Contractualisation des missions

Au chapitre des carrières hospitalo-universitaires, la Cour appelle à en restaurer « l'attractivité » tout en mettant en place un suivi d'activité. Elle pointe « un risque de désaffection » pour le statut de PU-PH, créé il y a 60 ans. Les hospitalo-universitaires rencontrent aujourd'hui « des difficultés » : l'exercice de leurs trois missions (recherche, enseignement, clinique) est bien souvent « illusoire » et la plupart se concentrent sur « une ou deux missions ». À cela s'ajoutent la gestion des pôles/services, et parfois l'expertise auprès d'institutions publiques. Le référé propose donc de faire définir par les ministères de la Santé et de l'Enseignement supérieur « les obligations de service » des hospitalo-universitaires. Une « contractualisation tripartite entre l'université, le CHU et le médecin » permettrait de leur donner une « visibilité pluriannuelle » sur leurs missions et résultats.

Troisième recommandation : revoir les conditions de financement des CHU, en modifiant notamment les conditions d'allocation des dotations des missions d'enseignement, recherche, référence et innovation (MERRI). Ces financements forfaitaires sont répartis de façon inégale entre les CHU, mais aussi à d'autres centres hospitaliers, en fonction d'indicateurs dont la légitimité est « contestée », estime la Cour. Elle appelle à cesser ce « saupoudrage » et à accroître la part de ces dotations réservée au financement des appels à projet et des structures de recherche.

Ancrer la démarche qualité dans les CHU

Le pilotage national des activités hospitalo-universitaires et « la coordination stratégique des acteurs aux niveaux régional et local » sont aussi à améliorer.
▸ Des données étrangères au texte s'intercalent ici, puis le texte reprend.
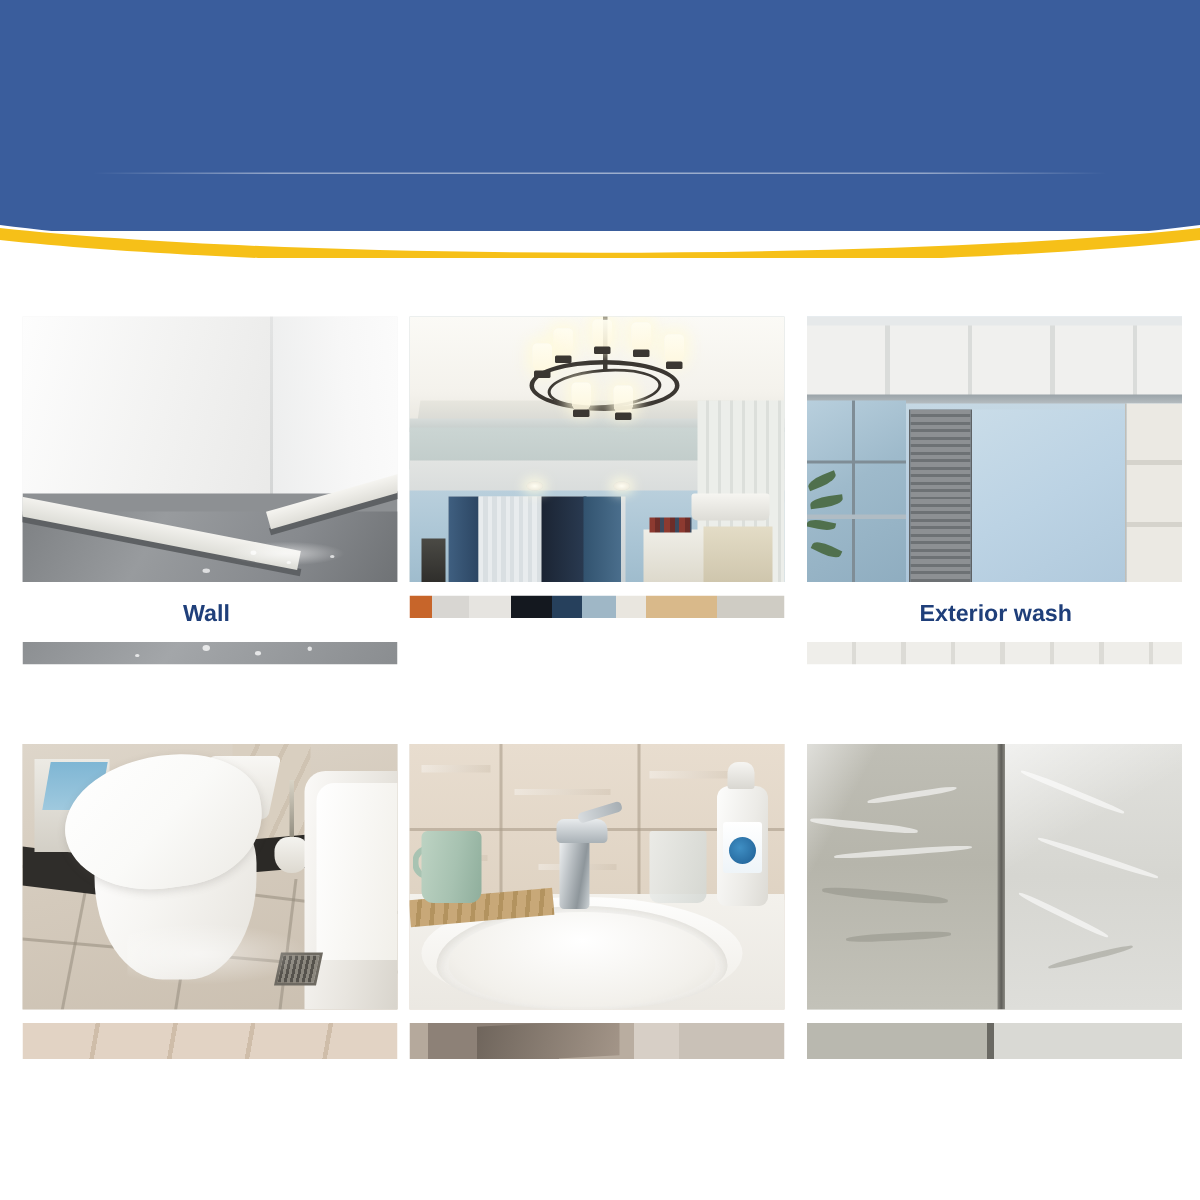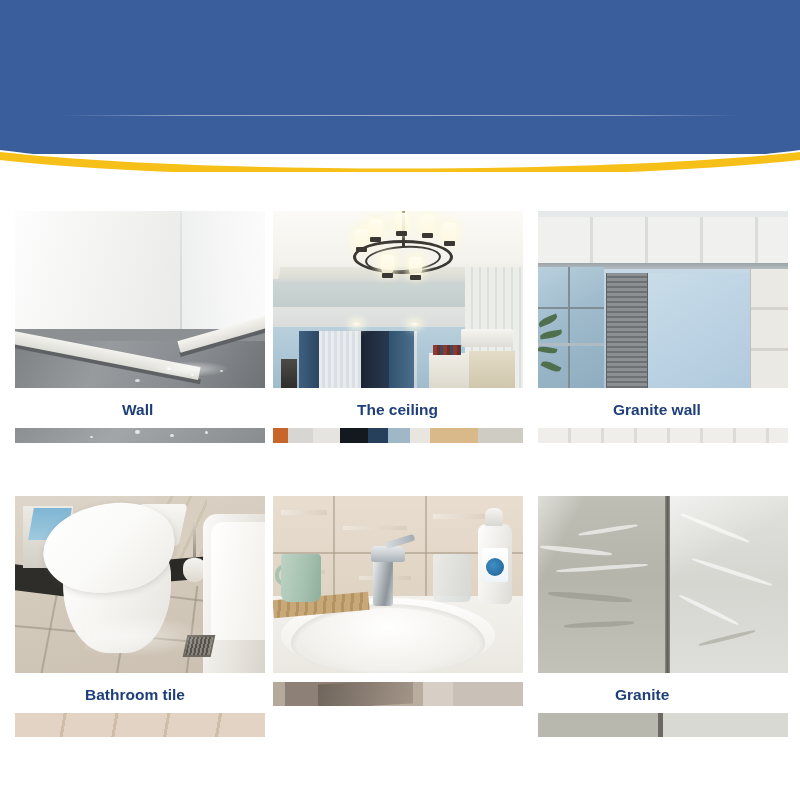--- a/index.html
+++ b/index.html
@@ -565,21 +565,20 @@
           <div class="cup" style="left:97px;top:30px;"></div>
           <div class="cup" style="left:9px;top:36px;"></div>
           <div class="ring"></div>
           <div class="ring2"></div>
           <div class="bulb" style="left:34px;top:44px;"></div>
           <div class="bulb" style="left:62px;top:46px;"></div>
           <div class="cup" style="left:35px;top:62px;"></div>
           <div class="cup" style="left:63px;top:64px;"></div>
         </div>
       </div>
-      <div class="cell-label label-c2">The ceiling</div>
       <div class="strip">
         <div class="strip-ceiling"></div>
       </div>
     </div>
 
     <div class="cell cell-c3">
       <div class="photo p-ext">
         <div class="sky"></div>
         <div class="cladding"></div>
         <div class="clad-shadow"></div>
@@ -591,21 +590,21 @@
         <div class="mullion" style="left:30px;top:56px;width:2px;height:121px;"></div>
         <div class="mullion" style="left:0;top:96px;width:66px;height:2px;"></div>
         <div class="rail"></div>
         <div class="plant">
           <div class="leaf" style="left:0;top:8px;width:20px;height:7px;transform:rotate(-22deg);"></div>
           <div class="leaf" style="left:2px;top:22px;width:22px;height:7px;transform:rotate(-8deg);"></div>
           <div class="leaf" style="left:0;top:38px;width:19px;height:6px;transform:rotate(12deg);"></div>
           <div class="leaf" style="left:3px;top:54px;width:20px;height:7px;transform:rotate(26deg);"></div>
         </div>
       </div>
-      <div class="cell-label label-c3">Granite wall</div>
+      <div class="cell-label label-c3">Exterior wash</div>
       <div class="strip">
         <div class="strip-ext"></div>
       </div>
     </div>
   </div>
 
   <div class="row row-2">
 
     <div class="cell cell-c1">
       <div class="photo p-bath">
@@ -623,21 +622,20 @@
         <div class="tank"></div>
         <div class="toilet-body"></div>
         <div class="toilet-lid"></div>
         <div class="brush-rod"></div>
         <div class="brush-cup"></div>
         <div class="tub"></div>
         <div class="tub-edge"></div>
         <div class="drain"></div>
         <div class="shine"></div>
       </div>
-      <div class="cell-label label-r2c1">Bathroom tile</div>
       <div class="strip strip-r2">
         <div class="strip-bath"></div>
       </div>
     </div>
 
     <div class="cell cell-c2">
       <div class="photo p-sink">
         <div class="backsplash"></div>
         <div class="tile-seam" style="left:60px;top:0;width:2px;height:104px;"></div>
         <div class="tile-seam" style="left:152px;top:0;width:2px;height:104px;"></div>
@@ -678,19 +676,18 @@
         <div class="vein" style="left:2px;top:52px;width:72px;height:5px;transform:rotate(6deg);"></div>
         <div class="vein" style="left:18px;top:70px;width:92px;height:4px;transform:rotate(-4deg);"></div>
         <div class="vein" style="left:40px;top:32px;width:60px;height:4px;transform:rotate(-9deg);"></div>
         <div class="vein-d" style="left:10px;top:98px;width:84px;height:6px;transform:rotate(5deg);"></div>
         <div class="vein-d" style="left:26px;top:126px;width:70px;height:5px;transform:rotate(-3deg);"></div>
         <div class="vein" style="left:140px;top:30px;width:74px;height:4px;transform:rotate(22deg);"></div>
         <div class="vein" style="left:152px;top:74px;width:84px;height:4px;transform:rotate(18deg);"></div>
         <div class="vein" style="left:138px;top:112px;width:66px;height:4px;transform:rotate(26deg);"></div>
         <div class="vein-d" style="left:160px;top:140px;width:58px;height:4px;transform:rotate(-14deg);"></div>
       </div>
-      <div class="cell-label label-r2c3">Granite</div>
       <div class="strip strip-r2">
         <div class="strip-gran"></div>
       </div>
     </div>
   </div>
 </div>
 
 </body></html>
Cela passe là encore par une meilleure coordination entre les ministères de la Santé et de l'Enseignement supérieur et de la recherche. La Cour propose par exemple de présenter « l'ensemble des crédits budgétaires et extrabudgétaires, des dépenses fiscales et emplois affectés à la recherche biomédicale et à la formation initiale » dans une annexe au budget de la Sécu. Au niveau local, les relations entre le président de l'université, les dirigeants du CHU et les organismes de recherche doivent être renforcées, avec la mise en place d'une instance de concertation et de synchronisation des contrats.
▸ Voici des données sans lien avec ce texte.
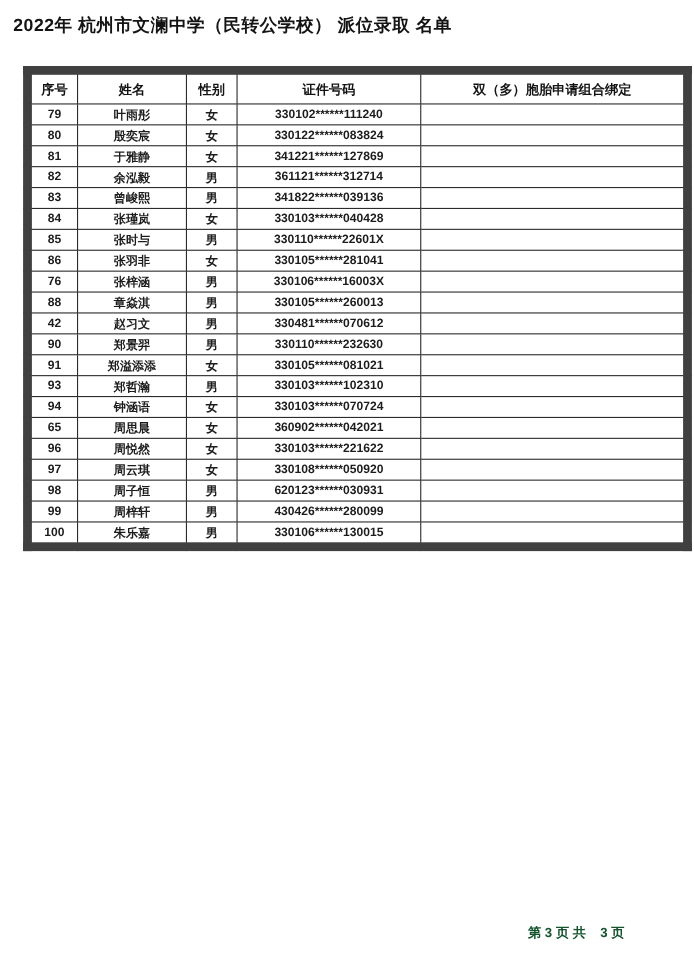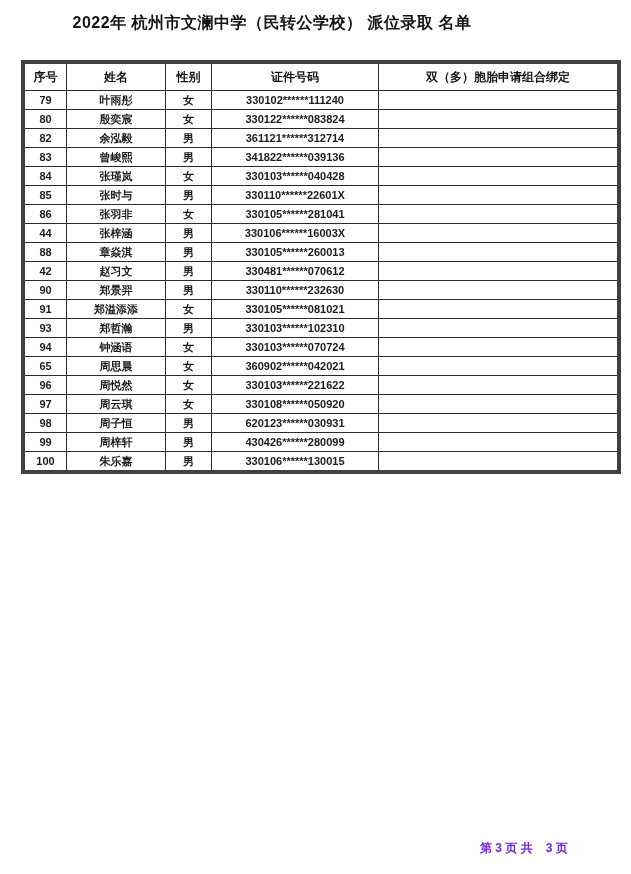--- a/index.html
+++ b/index.html
@@ -12,38 +12,37 @@
     position: relative;
     width: 631px;
     height: 874px;
     background: #ffffff;
     overflow: hidden;
     color: #1a1a1a;
   }
   .title {
     position: absolute;
     top: 13px;
-    left: 0;
+    left: 12px;
     width: 544px;
     margin: 0;
-    text-align: center;
     font-size: 16px;
     font-weight: bold;
     letter-spacing: 0.5px;
     color: #141414;
     white-space: nowrap;
   }
   table.admission-table {
     position: absolute;
     top: 60px;
     left: 21px;
     width: 588px;
     border-collapse: collapse;
     table-layout: fixed;
-    border: 4px solid #404040;
+    border: 8px solid #404040;
   }
   table.admission-table th,
   table.admission-table td {
     border: 1px solid #2b2b2b;
     text-align: center;
     vertical-align: middle;
     padding: 0;
     overflow: hidden;
     white-space: nowrap;
   }
@@ -64,21 +63,21 @@
   .col-gender      { width: 45px; }
   .col-id_number   { width: 166px; margin-top: 24px; }
   .col-twin_binding{ width: 238px; }
   td.col-no { font-weight: 600; }
   .footer {
     position: absolute;
     top: 840px;
     left: 480px;
     font-size: 12px;
     font-weight: bold;
-    color: #6d28d9;
+    color: #14532d;
     white-space: nowrap;
     text-align: center;
   }
   .footer .seg-right { margin-left: 13px; }
 </style>
 </head>
 <body>
 
 <div class="page">
 
@@ -103,20 +102,27 @@
           <td class="col-twin_binding"></td>
         </tr>
         <tr>
           <td class="col-no">80</td>
           <td class="col-name">殷奕宸</td>
           <td class="col-gender">女</td>
           <td class="col-id_number">330122******083824</td>
           <td class="col-twin_binding"></td>
         </tr>
         <tr>
+          <td class="col-no">81</td>
+          <td class="col-name">于雅静</td>
+          <td class="col-gender">女</td>
+          <td class="col-id_number">341221******127869</td>
+          <td class="col-twin_binding"></td>
+        </tr>
+        <tr>
           <td class="col-no">82</td>
           <td class="col-name">余泓毅</td>
           <td class="col-gender">男</td>
           <td class="col-id_number">361121******312714</td>
           <td class="col-twin_binding"></td>
         </tr>
         <tr>
           <td class="col-no">83</td>
           <td class="col-name">曾峻熙</td>
           <td class="col-gender">男</td>
@@ -138,21 +144,21 @@
           <td class="col-twin_binding"></td>
         </tr>
         <tr>
           <td class="col-no">86</td>
           <td class="col-name">张羽非</td>
           <td class="col-gender">女</td>
           <td class="col-id_number">330105******281041</td>
           <td class="col-twin_binding"></td>
         </tr>
         <tr>
-          <td class="col-no">44</td>
+          <td class="col-no">76</td>
           <td class="col-name">张梓涵</td>
           <td class="col-gender">男</td>
           <td class="col-id_number">330106******16003X</td>
           <td class="col-twin_binding"></td>
         </tr>
         <tr>
           <td class="col-no">88</td>
           <td class="col-name">章焱淇</td>
           <td class="col-gender">男</td>
           <td class="col-id_number">330105******260013</td>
Enfin, la juridiction plaide pour que la qualité devienne « un objectif essentiel des politiques des CHU ». Des marges de progrès sont possibles, estime la Cour des comptes. « Les CHU ne figurent pas parmi les meilleurs établissements au regard de la certification de la qualité mise en œuvre par la Haute autorité de santé (HAS) », assène-t-elle. Un quart des CHU ne sont pas certifiés dans les notes maximales (A et B), dont ceux de Toulouse ou de Clermont-Ferrand. La Cour souligne que les établissements ont encore du mal à « s'approprier » cette démarche.